Но только я хочу, чтобы это произошло не здесь и не сейчас. Пока стучат колёса электрички или шуршат шины автобуса, пока бездомный автобус пылит по извилистым дорогам Челябинской области или Башкирии… я жив, я ещё жив.
Я хочу всего лишь сойти с поезда на конечной станции, где от самого железнодорожного полотна начинается та самая прекрасная страна, куда ушла моя фея. Я ведь немногого прошу. Пусть это не будет четвёрка вороных коней, впряжённых в роскошную карету, или корабль, величаво рассекающий волны. Пусть это не будет китовья туша цеппелина, проплывающая над головой, или лёгкая ладья эльфов. Пусть это будет электричка и вонючие пирожки с начинкой из старых перчаток, я согласен! Лишь бы конечной станцией оказалась та земля, где я хочу остаться. Только, пожалуйста, не здесь. И не сейчас.
К станции подбегает маленький тепловоз. «Кукушка!» – кричат восторженные юные туристы. «Кто будет называть нас кукушкой, того не посадим! – в ответ кричат две задорные немолодые проводницы. – Мы – одновагонный состав!»
– До какой станции едете? – спрашиваю я.
Они говорят, но я сразу же забываю название. В вагоне тесно. Сидят, стоят, висят и лежат друг на друге дети дороги, которые беззаботны и беспечны, как мотыльки. Им по восемнадцать, двадцать, тридцать – они восхитительно юны и счастливы. Кто-то включает смартфон, кто-то делает погромче, кто-то подпевает, и песня тревожит меня. Постепенно подпевать начинают те, кто рядом, и те, кто дальше меня, и припев уже подхватывает весь вагон. «И билет на самолёт с серебристым крылом…» Мне кажется, что песня старше каждого из них… старше всех, кроме меня.
Молчу лишь я. Молчу, когда юные туристы покидают «одновагонный состав» и когда выходят несколько женщин с вёдрами, ехавшие, судя по разговорам, собирать чернику. Одна из пожилых проводниц садится рядом со мной на дерматиновое сиденье.
– Я вас видела, – уверенно говорит она и сверкает золотозубой улыбкой.
Ей, наверное, лет шестьдесят, не меньше. Но и не больше. Седые волосы кокетливо взбиты в пену. Когда-то она была красива.
– Я видела вас, вы ехали на «кукушке» до Белорецка. Рядом с вами еще девочка с гитарой сидела, в венке из кленовых листьев… и пела. Вы помните? Вы подпевали.
Я помню и листья, и девочку, и фиолетовую помаду… и даже песню – про осень и летящий по небу велосипед. Неужели?

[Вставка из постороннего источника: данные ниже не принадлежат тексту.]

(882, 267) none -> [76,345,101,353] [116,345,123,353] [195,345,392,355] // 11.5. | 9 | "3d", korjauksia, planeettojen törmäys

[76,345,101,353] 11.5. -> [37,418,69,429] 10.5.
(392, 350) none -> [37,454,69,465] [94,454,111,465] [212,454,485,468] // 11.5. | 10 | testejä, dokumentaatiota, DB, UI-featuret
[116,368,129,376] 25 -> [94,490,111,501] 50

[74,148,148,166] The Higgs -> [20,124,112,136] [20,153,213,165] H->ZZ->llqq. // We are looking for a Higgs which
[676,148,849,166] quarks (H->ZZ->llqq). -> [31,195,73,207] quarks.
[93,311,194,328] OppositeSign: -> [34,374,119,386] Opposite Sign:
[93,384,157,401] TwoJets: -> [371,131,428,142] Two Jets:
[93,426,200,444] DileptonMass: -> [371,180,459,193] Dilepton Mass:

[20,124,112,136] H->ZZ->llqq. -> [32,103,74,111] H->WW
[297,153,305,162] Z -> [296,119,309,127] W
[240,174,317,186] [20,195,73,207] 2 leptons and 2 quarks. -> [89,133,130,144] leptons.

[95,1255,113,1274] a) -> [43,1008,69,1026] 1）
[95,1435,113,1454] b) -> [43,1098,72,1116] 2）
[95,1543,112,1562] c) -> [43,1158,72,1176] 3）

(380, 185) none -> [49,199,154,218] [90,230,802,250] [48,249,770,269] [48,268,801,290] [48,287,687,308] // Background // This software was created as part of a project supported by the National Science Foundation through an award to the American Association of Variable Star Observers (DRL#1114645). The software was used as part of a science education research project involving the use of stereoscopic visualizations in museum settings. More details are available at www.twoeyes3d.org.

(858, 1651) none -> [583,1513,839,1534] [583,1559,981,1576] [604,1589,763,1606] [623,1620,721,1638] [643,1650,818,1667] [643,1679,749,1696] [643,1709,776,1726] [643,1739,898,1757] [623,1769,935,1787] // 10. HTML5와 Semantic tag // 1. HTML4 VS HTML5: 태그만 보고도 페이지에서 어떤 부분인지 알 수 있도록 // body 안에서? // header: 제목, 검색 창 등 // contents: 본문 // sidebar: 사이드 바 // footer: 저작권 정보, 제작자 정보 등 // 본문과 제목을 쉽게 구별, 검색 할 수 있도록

– А я вот выросла, – грустно говорит бывшая девочка, – и постарела. А вы… Постойте, сколько же вам лет?
– Просто я казался тебе старым, – неловко вру я.
Мне хочется, чтобы она уже отстала от меня со своими юными глазами на немолодом лице. Чтобы я мог ехать дальше – до конечной. До конца.
Но просто так мне её посылать жалко. Когда-то она напомнила мне мою фею с золотой пылинкой на губах.
– А ты помнишь слова той песни? – спрашиваю я.
– Только гитары нет, да и венка, – смеётся женщина и начинает петь.
Смеркается. Тихий, чуть надтреснутый голос звучит неожиданно приятно. Я подпеваю, слова отлично ложатся на мотив и вспоминать их не надо – они сами соскальзывают с языка. Потом я задрёмываю.
Летит наш велосипед,
Мелькают, прощаясь, сосны,
До праздника, до весны,
До новых зеленых дней.
Мы едем с тобой домой...
В твоих золотистых косах —
Сентябрь, и листопад,
И ветер, снятый с ветвей.
– Конечная! Мужчина, конечная! – вдруг будит меня чей-то резкий голос.
Я открываю глаза и выхожу на конечной станции, и внезапно ощущаю, как я молод и силён, как крепки мои руки и ноги, как прекрасны горы – понимаешь, Гэндальф? Горы!
И на губах вкус поцелуя феи, и в глазах золотое мерцание, и я понимаю, что мне только что дали ещё двести лет в подарок. Я сойду не на этой станции, я покину этот мир где-нибудь не здесь и не сейчас.